1) Nobody who actually cares about their 5.56 suppressor is going to shoot .22 through it; the lead and extra carbon fouling is going to build up in the suppressor and they're usually not designed to be taken apart (you don't want a center-fire rifle suppressor that can be taken apart; they don't need it and they're louder and weaker that way).

2) If you shoot 5.56 through your .22 suppressor you're not going to have a .22 suppressor for very long.

3) No 5.56 suppressor will work with 9mm because the bullet is too big. And any 9mm suppressor that works with a 5.56 is going to suck at it. Take the Liberty Mystic for example: It's a 9mm suppressor that is rated for 5.56, but only if you shoot very slowly. It's stronger than most 9mm cans so therefore it's longer and heavier, but it's still not strong enough to allow you to fire 5.56 at anything but a very slow rate, and even then it puts a large amount of wear on the suppressor. And it's not as quiet as a true 5.56 suppressor. And if you made it strong enough to handle shooting 5.56 at a normal pace it would end up way to heavy to be a practical 9mm suppressor; at that point it would cause your gun to malfunction due to the weight.

So to sum it up, don't shoot .22 through a center-fire rifle suppressor or through most pistol suppressors (the SWR Octane is a notable exception) because it will foul it up with lead. And don't shoot 5.56 through a .22 suppressor because it will destroy it. And any suppressor that is designed to shoot both pistol AND center-fire rifle rounds is going to be noticeably heavier than other pistol suppressors and is going to suck as a rifle suppressor.

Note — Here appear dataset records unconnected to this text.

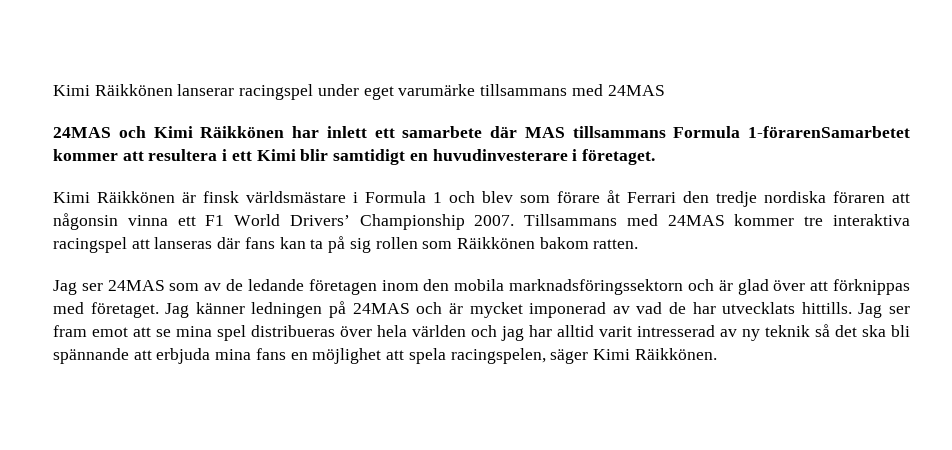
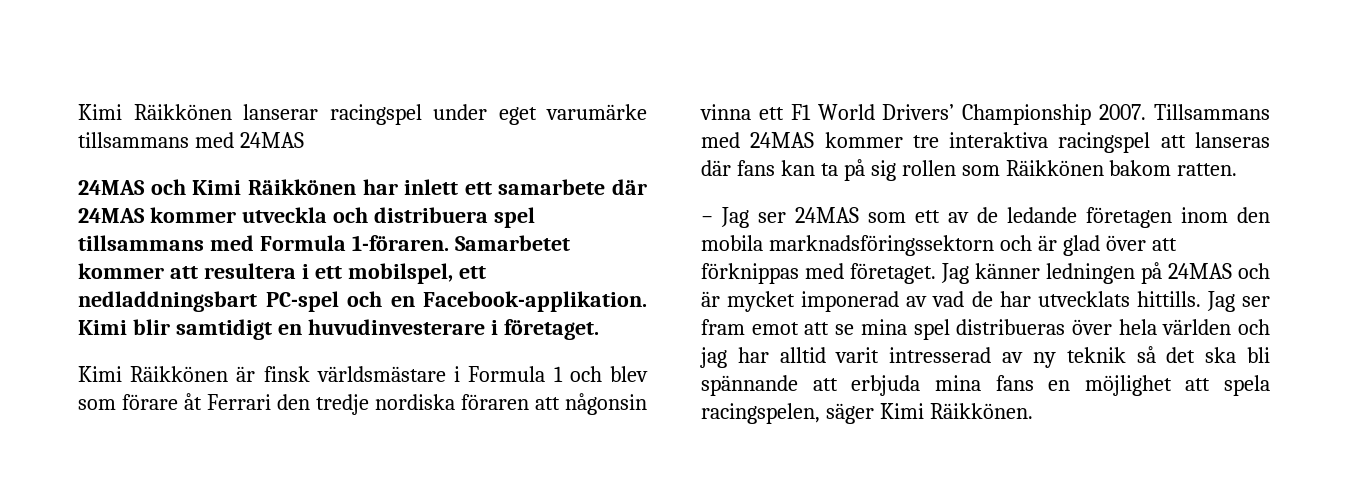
- 24MAS och Kimi Räikkönen har inlett ett samarbete där MAS tillsammans Formula 1-förarenSamarbetet kommer att resultera i ett Kimi blir samtidigt en huvudinvesterare i företaget.
+ 24MAS och Kimi Räikkönen har inlett ett samarbete där 24MAS kommer utveckla och distribuera spel tillsammans med Formula 1-föraren. Samarbetet kommer att resultera i ett mobilspel, ett nedladdningsbart PC-spel och en Facebook-applikation. Kimi blir samtidigt en huvudinvesterare i företaget.
- Jag ser 24MAS som av de ledande företagen inom den mobila marknadsföringssektorn och är glad över att förknippas med företaget.
+ − Jag ser 24MAS som ett av de ledande företagen inom den mobila marknadsföringssektorn och är glad över att förknippas med företaget.

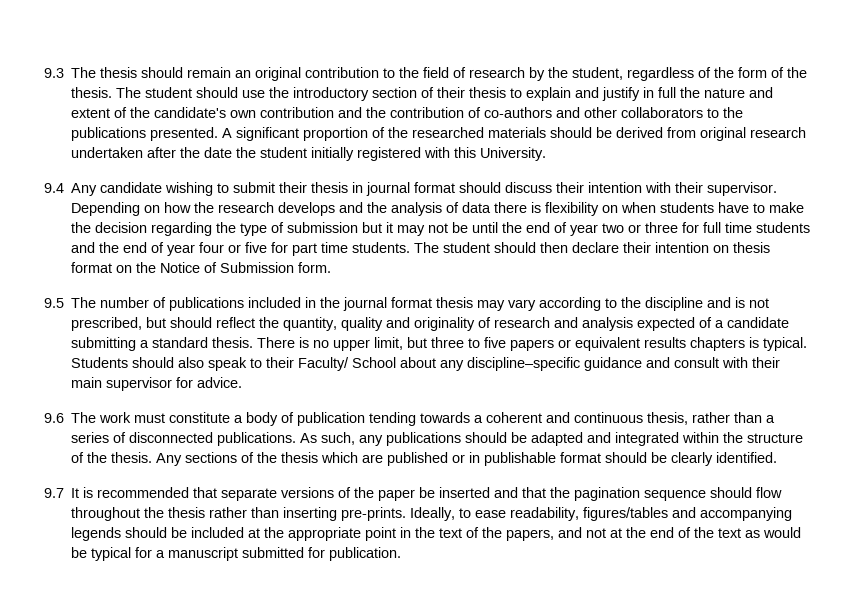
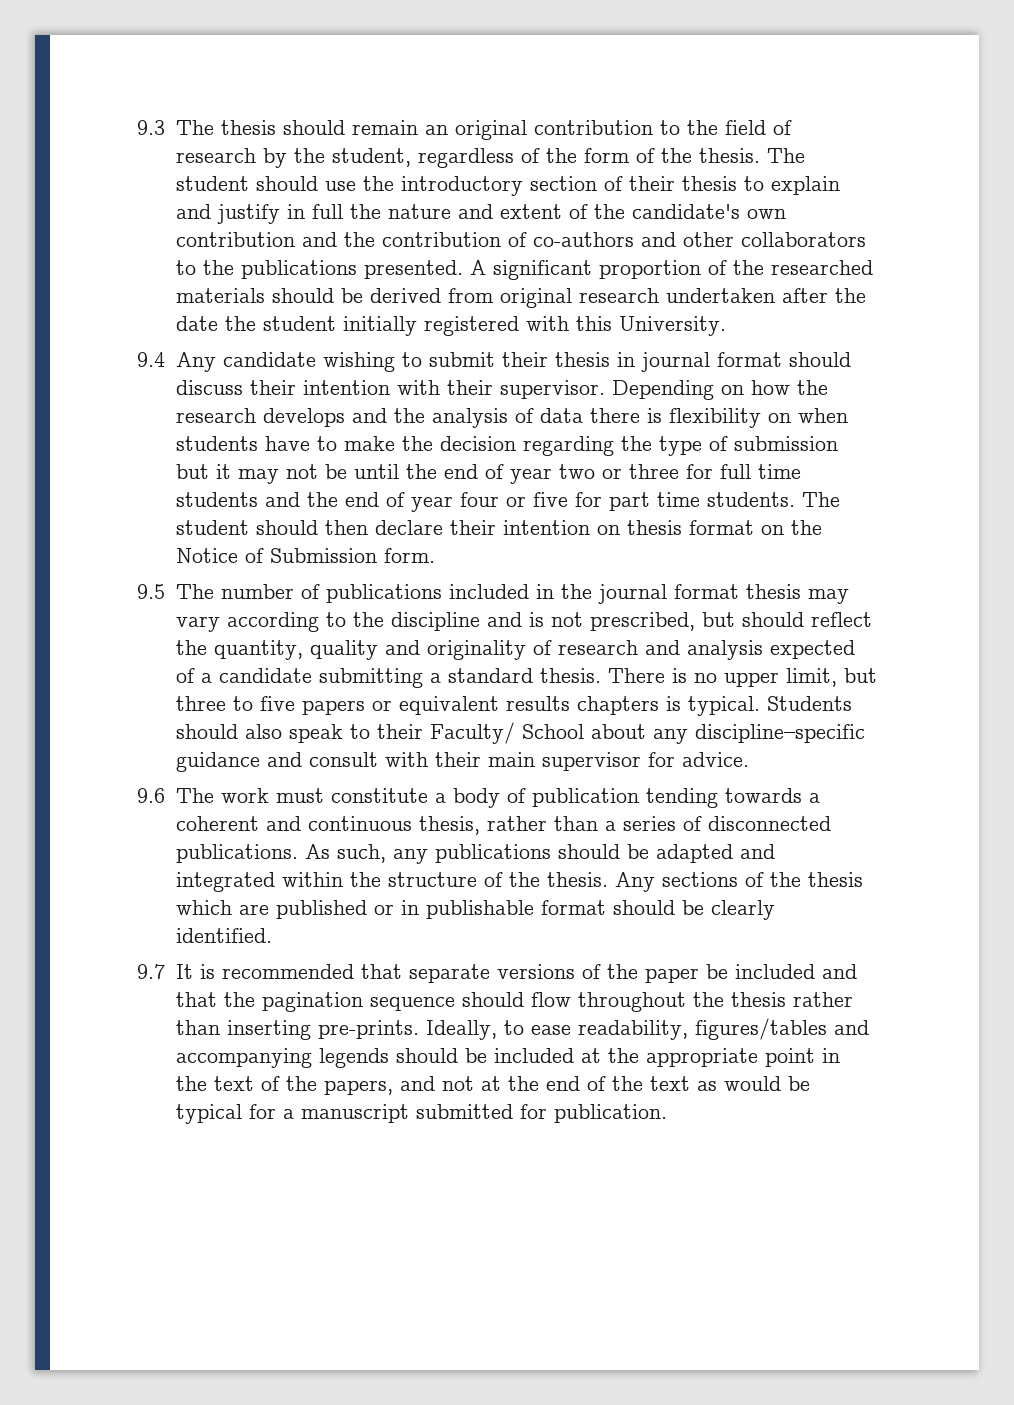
- 9.7 It is recommended that separate versions of the paper be inserted and that the pagination sequence should flow throughout the thesis rather than inserting pre-prints.
+ 9.7 It is recommended that separate versions of the paper be included and that the pagination sequence should flow throughout the thesis rather than inserting pre-prints.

Also, I'd recommend a 7.62 suppressor for your first rifle suppressor if you think you're ever going to want to suppress a .308, .30-06, .243, .260, 6.5, 6.8, or 300 Blackout as well as a 5.56. A 7.62 suppressor lets you also shoot all those calibers and is just a little bit bigger, heavier, and louder than a 5.56 suppressor and has less gas blowback. For most people it makes a lot more sense to start out with a more versatile suppressor like the AAC 762-SDN-6, which is a 7.62 suppressor. That's what I use on my 5.56 and 300 Blackout (and my friend's .308). And while I'm waiting on the funds to buy a 5.56 suppressor (the Silencerco Saker) I already have another suppressor that will work on all my rifles, so when I'm going thought the 9-12 month wait it won't be so bad.
__________________
0331: "Accuracy by volume."

Last edited by Theohazard; November 21, 2013 at 01:45 AM.